Corsi Jean-Marc, Rouer Evelyne, Girault Jean-Antoine, Enslen Hervé
Unité Mixte de Recherche-Santé (UMR-S) 536, Institut National de la Santé et de la Recherche Médicale (INSERM) F-75005, Paris, France.
BMC Genomics. 2006 Aug 4;7:198. doi: 10.1186/1471-2164-7-198.
Focal adhesion kinase (FAK) is a non-receptor tyrosine kinase critical for processes ranging from embryo development to cancer progression. Although isoforms with specific molecular and functional properties have been characterized in rodents and chicken, the organization of FAK gene throughout phylogeny and its potential to generate multiple isoforms are not well understood. Here, we study the phylogeny of FAK, the organization of its gene, and its post-transcriptional processing in rodents and human.
A single orthologue of FAK and the related PYK2 was found in non-vertebrate species. Gene duplication probably occurred in deuterostomes after the echinoderma embranchment, leading to the evolution of PYK2 with distinct properties. The amino acid sequence of FAK and PYK2 is conserved in their functional domains but not in their linker regions, with the absence of autophosphorylation site in C. elegans. Comparison of mouse and human FAK genes revealed the existence of multiple combinations of conserved and non-conserved 5'-untranslated exons in FAK transcripts suggesting a complex regulation of their expression. Four alternatively spliced coding exons (13, 14, 16, and 31), previously described in rodents, are highly conserved in vertebrates. Cis-regulatory elements known to regulate alternative splicing were found in conserved alternative exons of FAK or in the flanking introns.

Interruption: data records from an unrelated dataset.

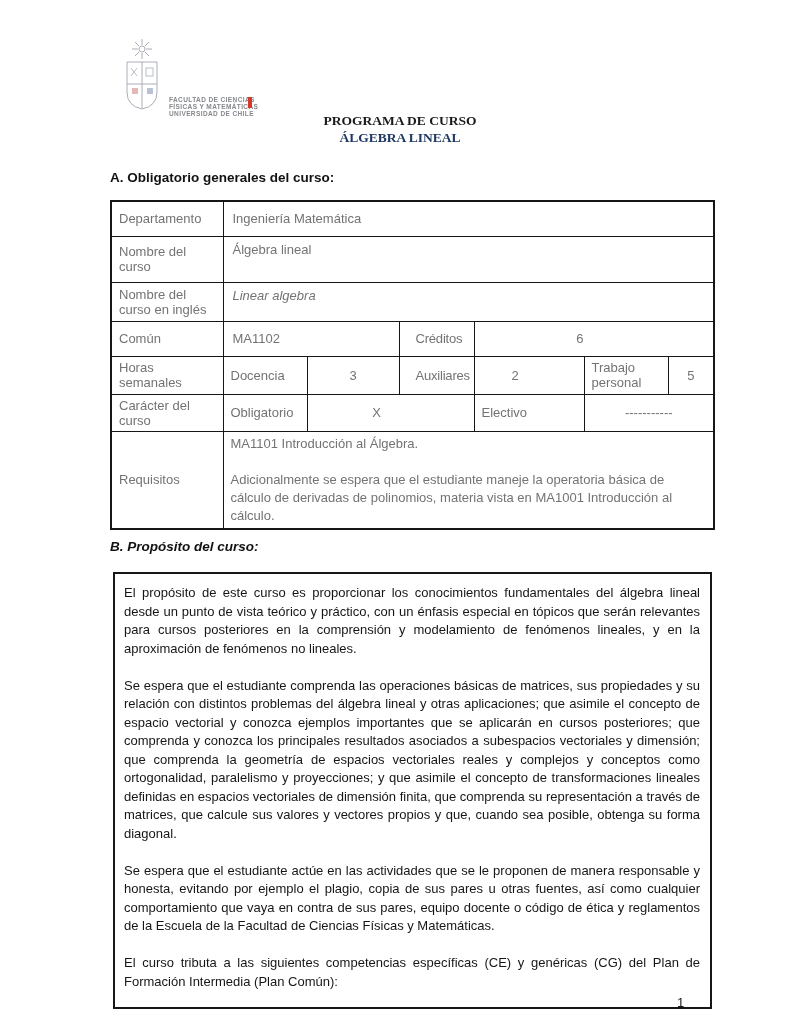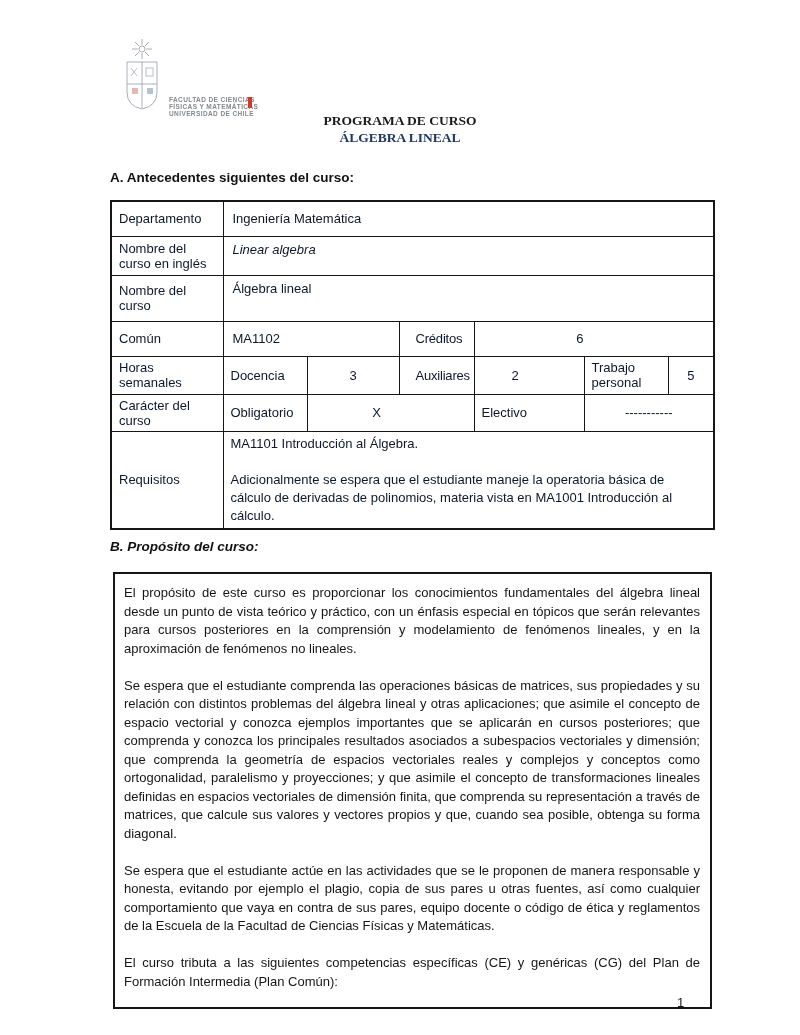"A. Antecedentes siguientes del curso:" div.sec-heading { text: Antecedentes siguientes -> Obligatorio generales }
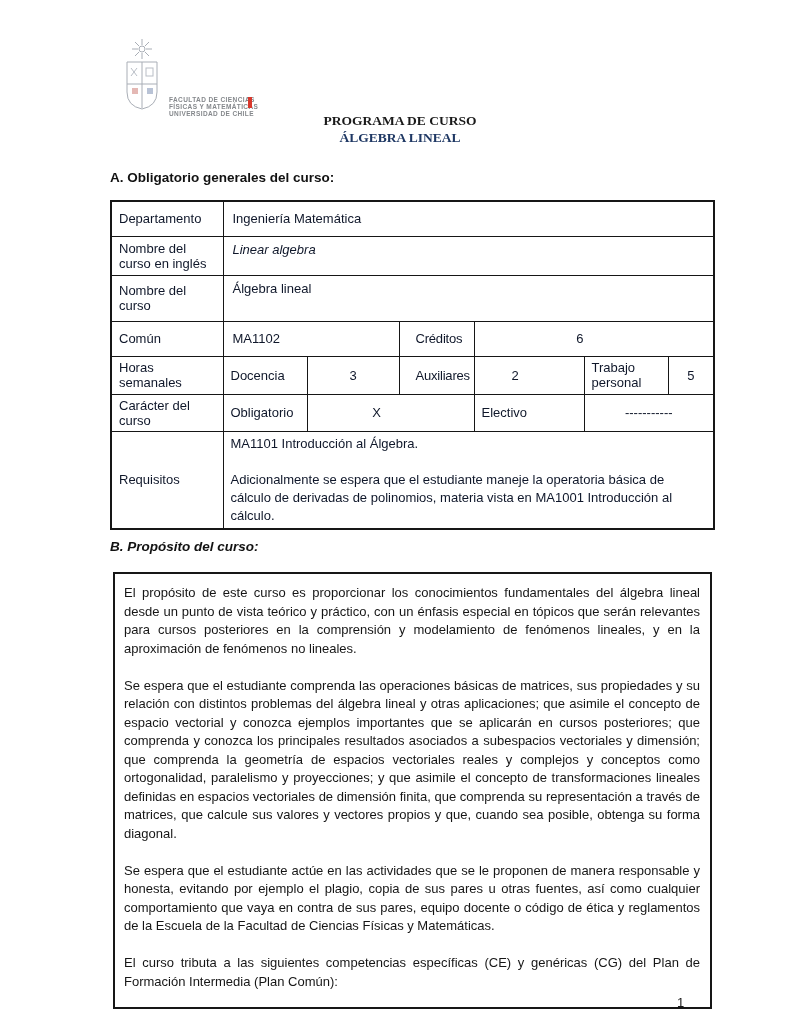"Departamento" table.general { color: #0f172a -> #737373 }
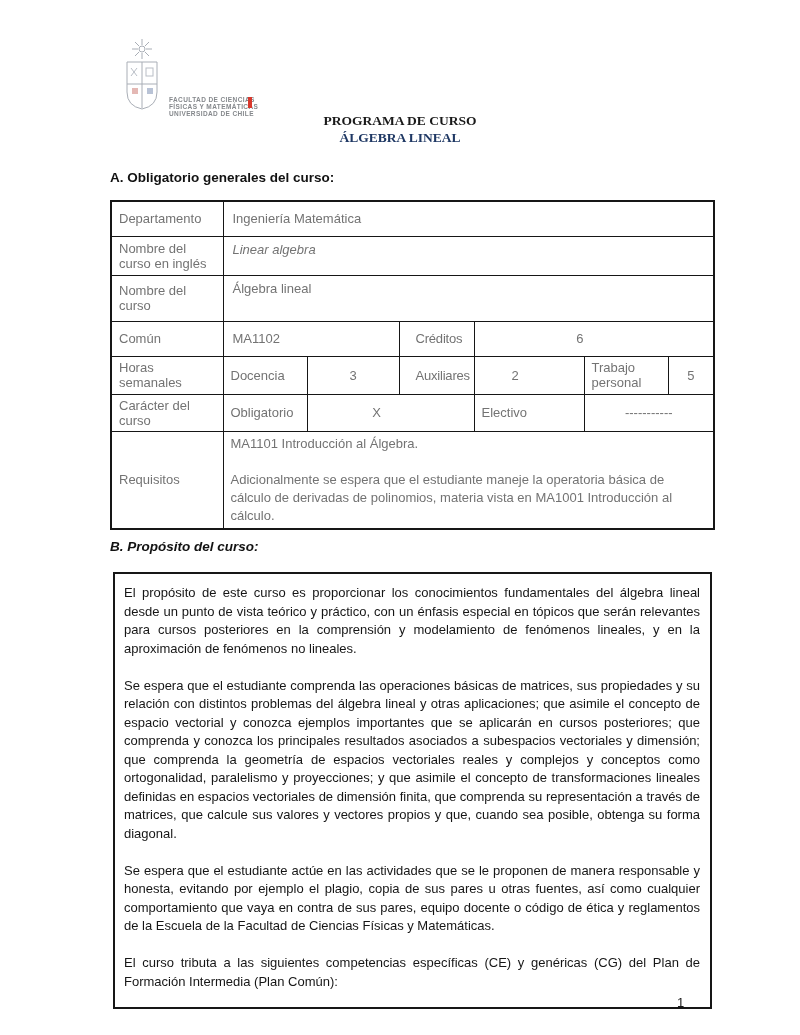"Nombre del curso en inglés" tr { order: before "Nombre del curso" -> after "Nombre del curso" }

In contrast, other reported human variant exons were restricted to Homo sapiens, and, in some cases, other primates. Several of these non-conserved exons may correspond to transposable elements. The inclusion of conserved alternative exons was examined by RT-PCR in mouse and human brain during development. Inclusion of exons 14 and 16 peaked at the end of embryonic life, whereas inclusion of exon 13 increased steadily until adulthood. Study of various tissues showed that inclusion of these exons also occurred, independently from each other, in a tissue-specific fashion.
The alternative coding exons 13, 14, 16, and 31 are highly conserved in vertebrates and their inclusion in mRNA is tightly but independently regulated. These exons may therefore be crucial for FAK function in specific tissues or during development. Conversely pathological disturbance of the expression of FAK and of its isoforms could lead to abnormal cellular regulation.
粘着斑激酶(FAK)是一种非受体酪氨酸激酶,对从胚胎发育到癌症进展等一系列过程至关重要。尽管在啮齿动物和鸡中已鉴定出具有特定分子和功能特性的同工型,但FAK基因在整个系统发育中的组织情况及其产生多种同工型的潜力尚不清楚。在此,我们研究了FAK在啮齿动物和人类中的系统发育、其基因的组织情况以及转录后加工。
在非脊椎动物物种中发现了FAK和相关的PYK2的单一直系同源物。基因复制可能发生在棘皮动物分支后的后口动物中,导致具有不同特性的PYK2的进化。FAK和PYK2的氨基酸序列在其功能域中保守,但在其连接区不保守,秀丽隐杆线虫中不存在自磷酸化位点。小鼠和人类FAK基因的比较揭示了FAK转录本中保守和非保守的5'-非翻译外显子存在多种组合,表明其表达受到复杂调控。先前在啮齿动物中描述的四个可变剪接编码外显子(13、14、16和31)在脊椎动物中高度保守。在FAK的保守可变外显子或侧翼内含子中发现了已知调节可变剪接的顺式调节元件。相比之下,其他报道的人类可变外显子仅限于智人,在某些情况下还包括其他灵长类动物。这些非保守外显子中的几个可能对应于转座元件。通过RT-PCR检测了发育过程中小鼠和人类大脑中保守可变外显子的包含情况。外显子14和16的包含在胚胎末期达到峰值,而外显子13的包含在成年前稳步增加。对各种组织的研究表明,这些外显子的包含也以组织特异性方式相互独立地发生。
可变编码外显子13、14、16和31在脊椎动物中高度保守,它们在mRNA中的包含受到严格但独立的调控。因此,这些外显子可能对特定组织或发育过程中的FAK功能至关重要。相反,FAK及其同工型表达的病理紊乱可能导致细胞调节异常。